Available data: Begin
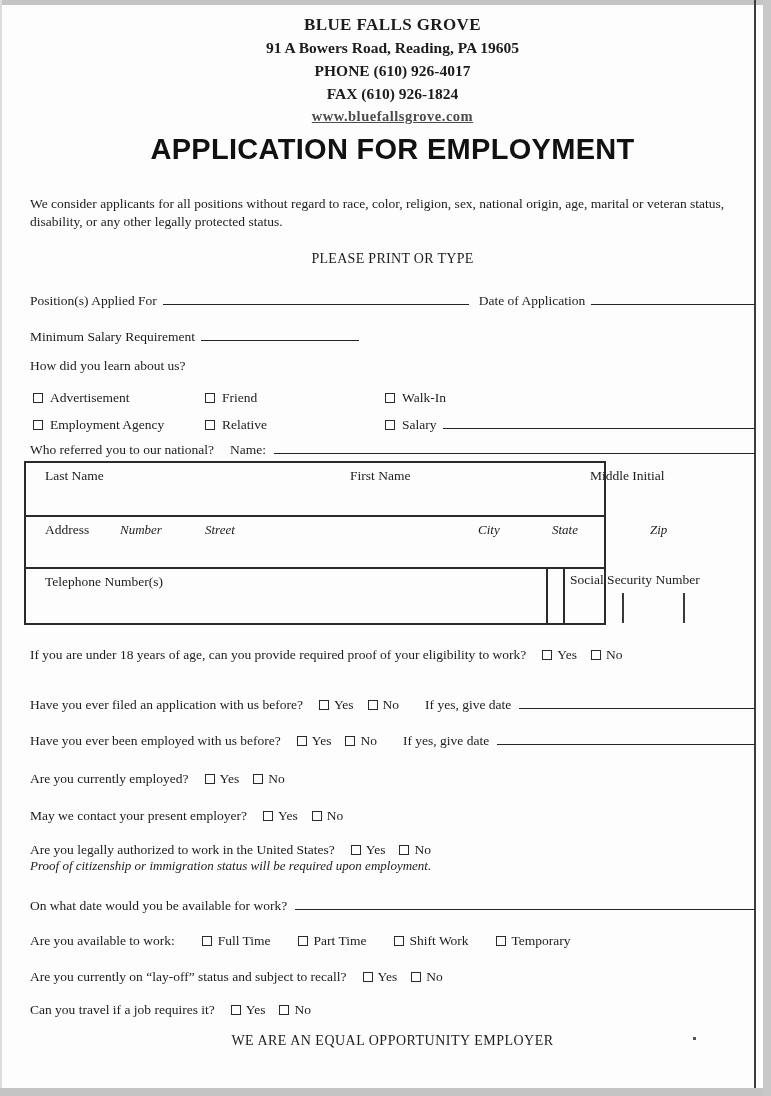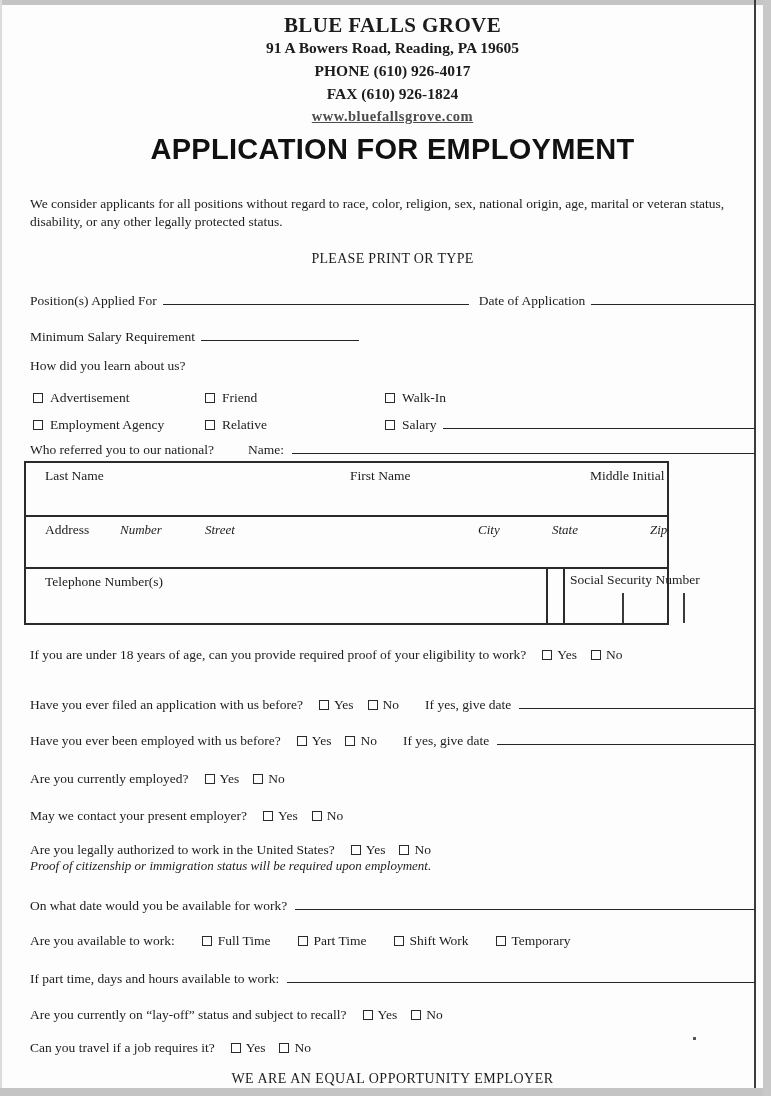"BLUE FALLS GROVE" .hdr .company { font-size: 21px -> 17px }
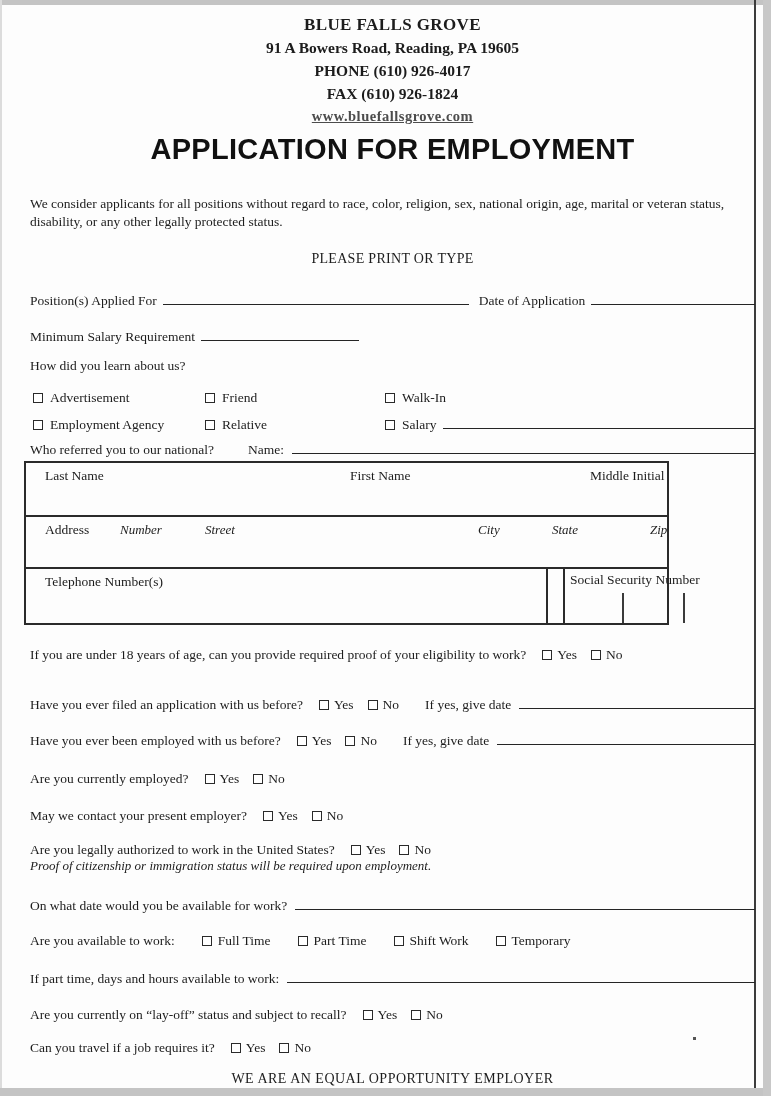"Name:" .name-label { margin-left: 34px -> 16px }
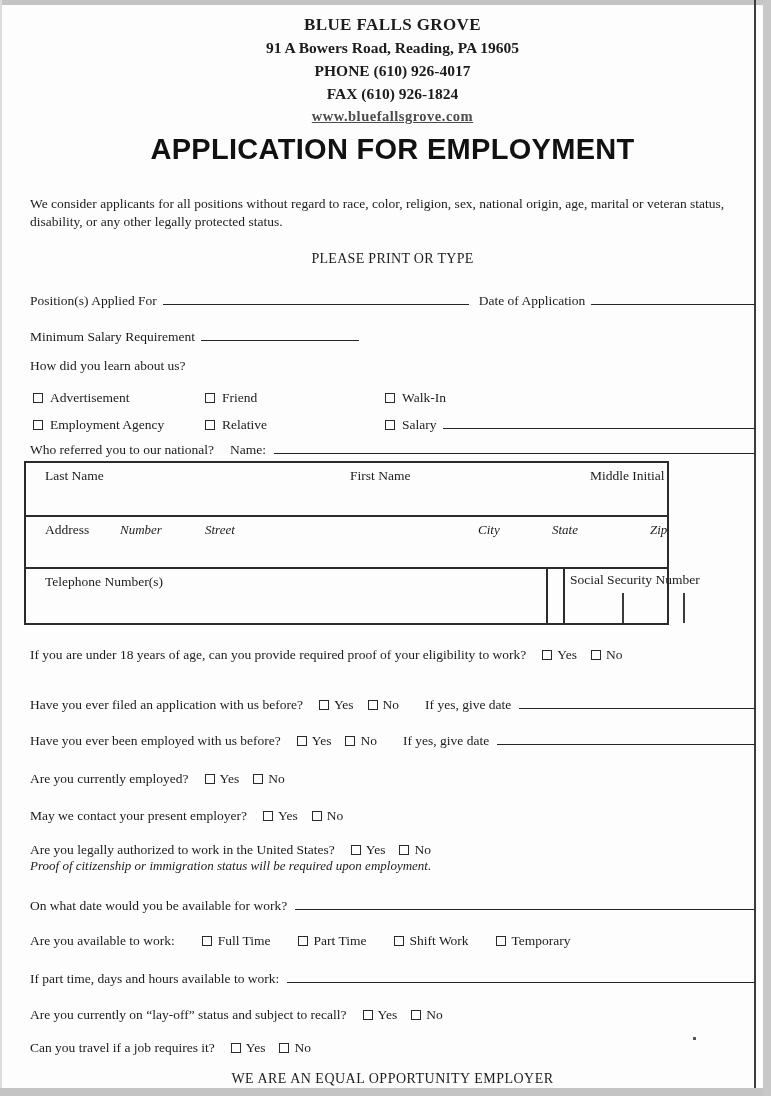"Last Name" .info-table { width: 645px -> 582px }
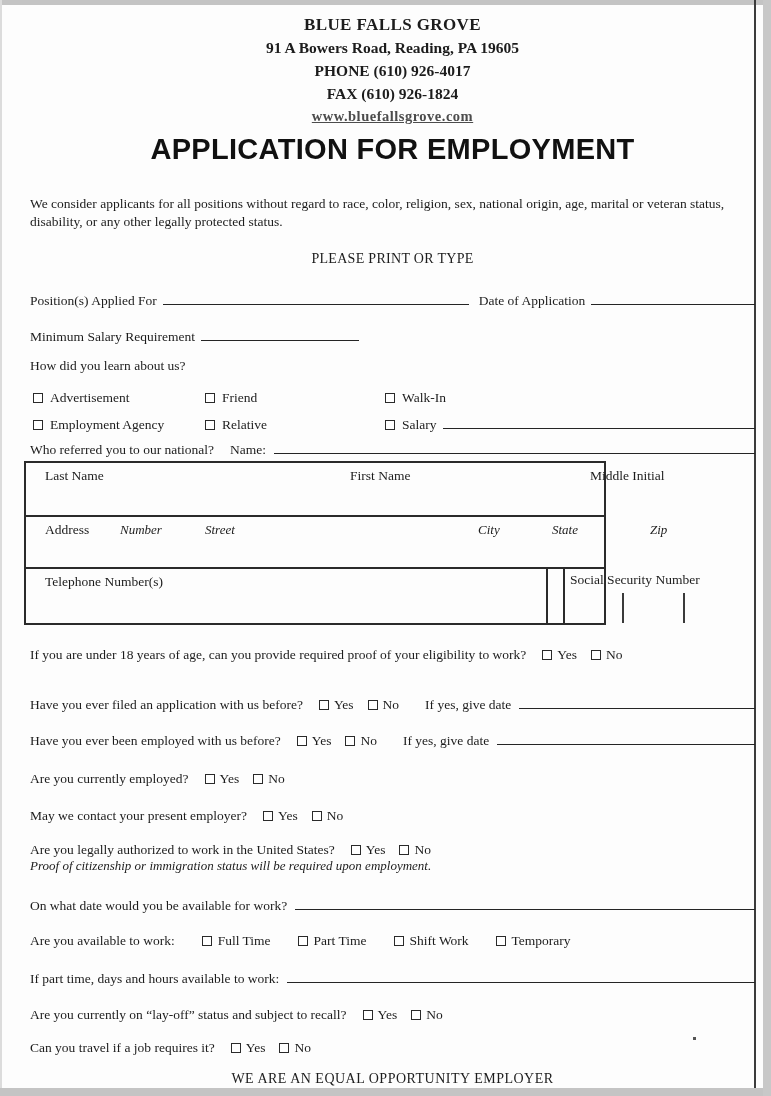"If part time, days and" div.qrow { html: <div> <span>If part time, days and hours available to work:</span> <span></span> </div> -> none }
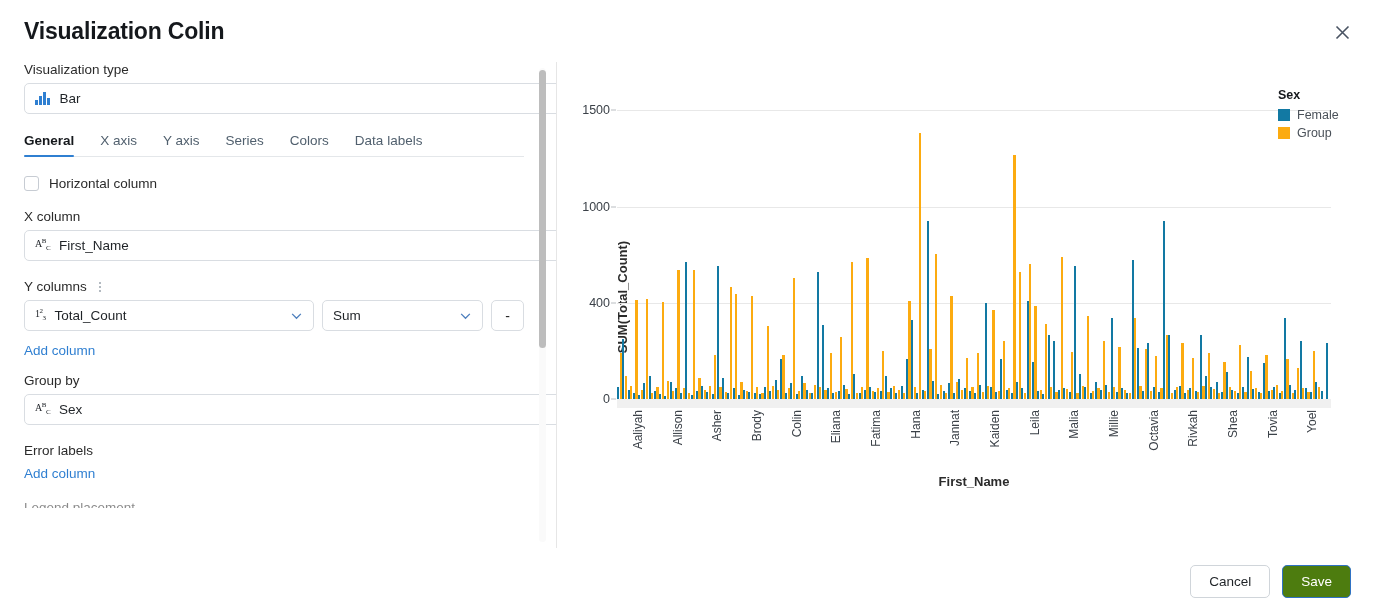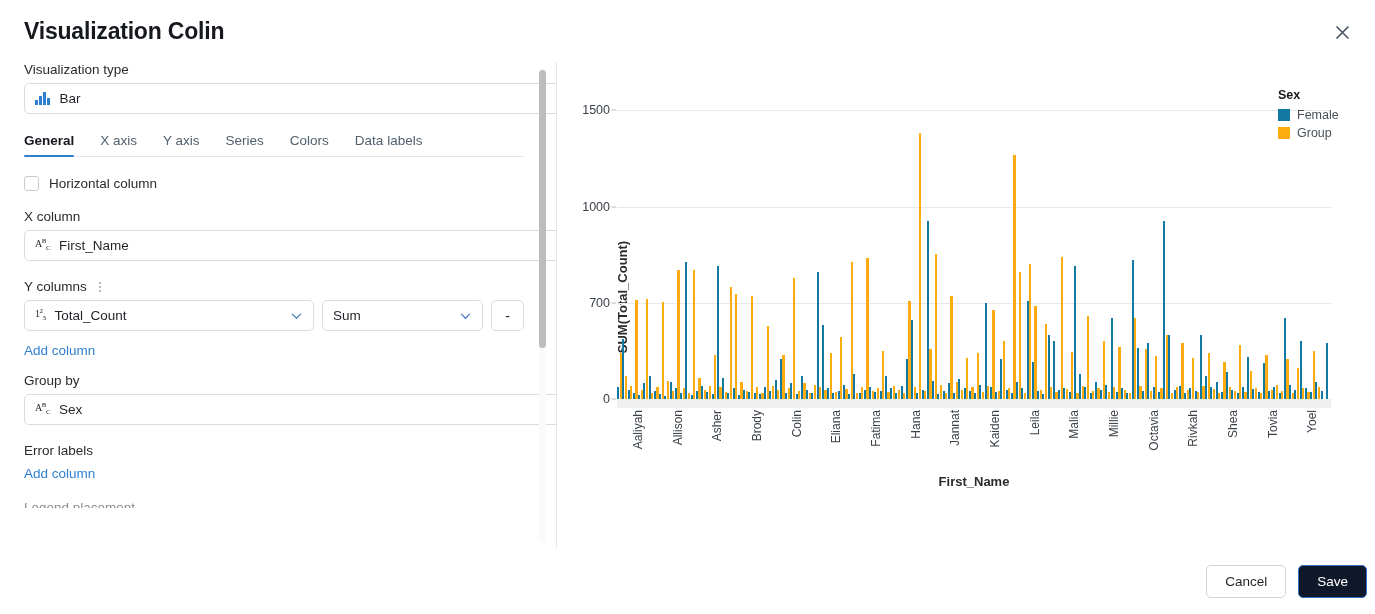"700" div.ytick { text: 700 -> 400 }
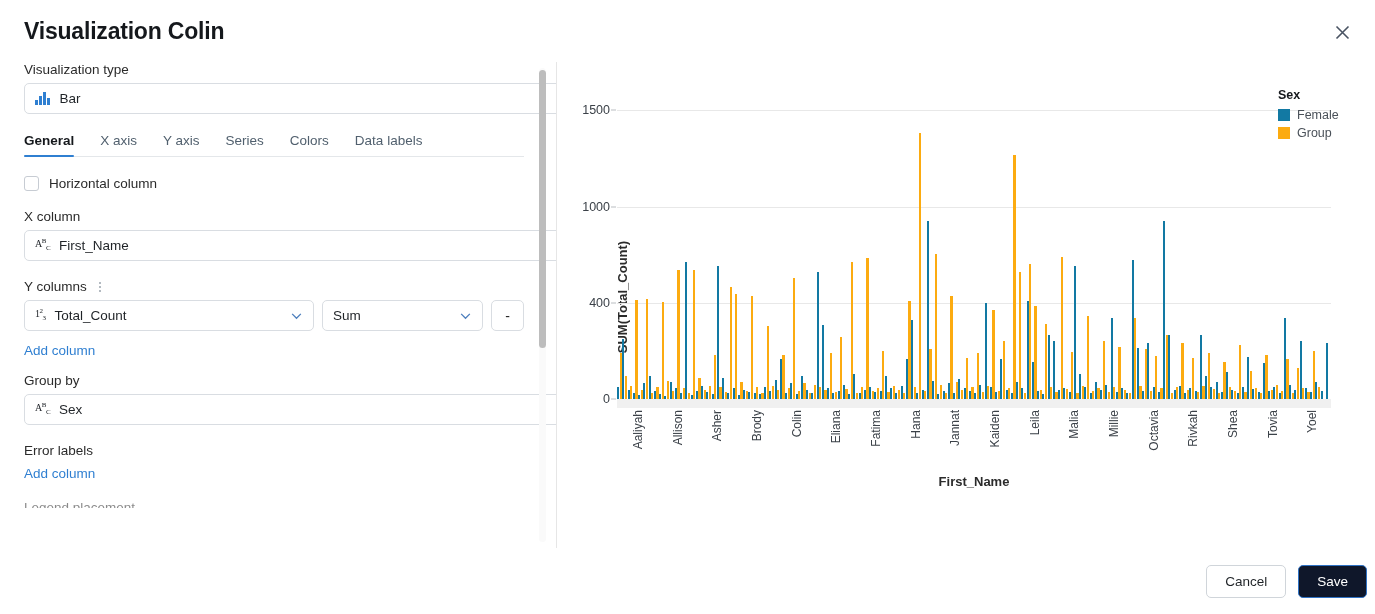"Cancel" .dlg-footer { padding-right: 8px -> 24px }
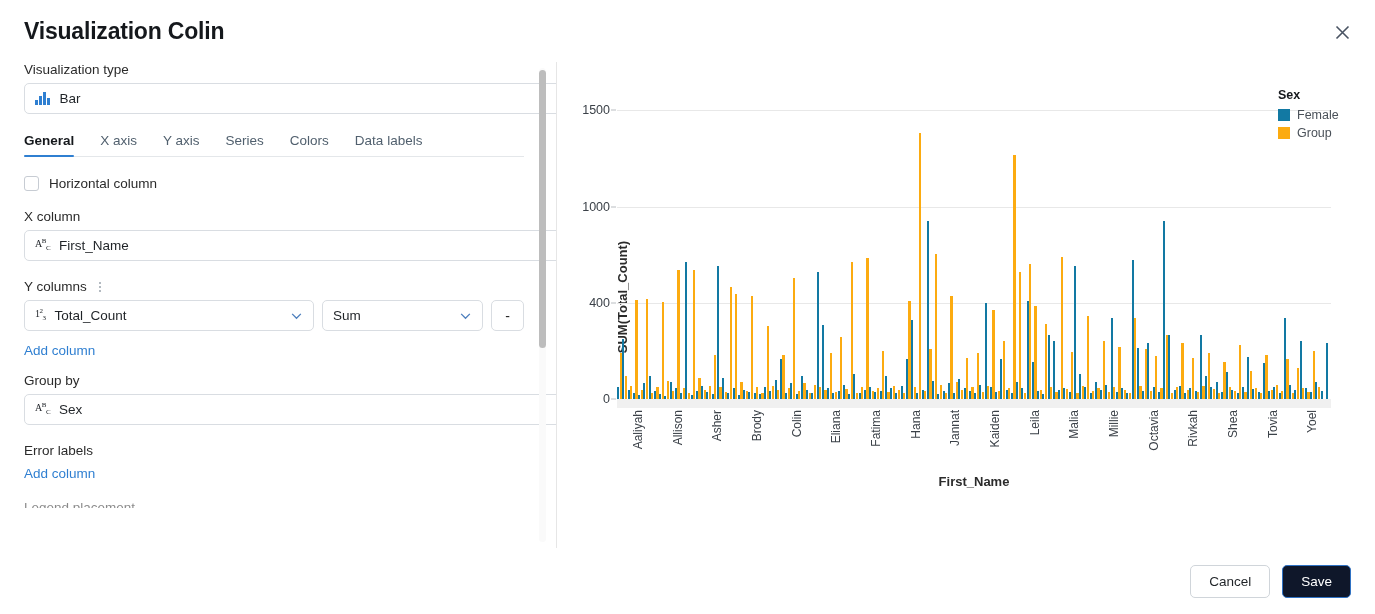"Save" .btn-save { background: #0f172a -> #4d7c0f }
Available data: End
▶ [Aim of the exercise] All the lines above should be reproduced exactly, and none of the pictures.

▶ [Result of the task]
"BLUE FALLS GROVE" .hdr .company { font-size: 21px -> 17px }
"Name:" .name-label { margin-left: 34px -> 16px }
"Last Name" .info-table { width: 645px -> 582px }
"If part time, days and" div.qrow { html: <div> <span>If part time, days and hours available to work:</span> <span></span> </div> -> none }
"700" div.ytick { text: 700 -> 400 }
"Cancel" .dlg-footer { padding-right: 8px -> 24px }
"Save" .btn-save { background: #0f172a -> #4d7c0f }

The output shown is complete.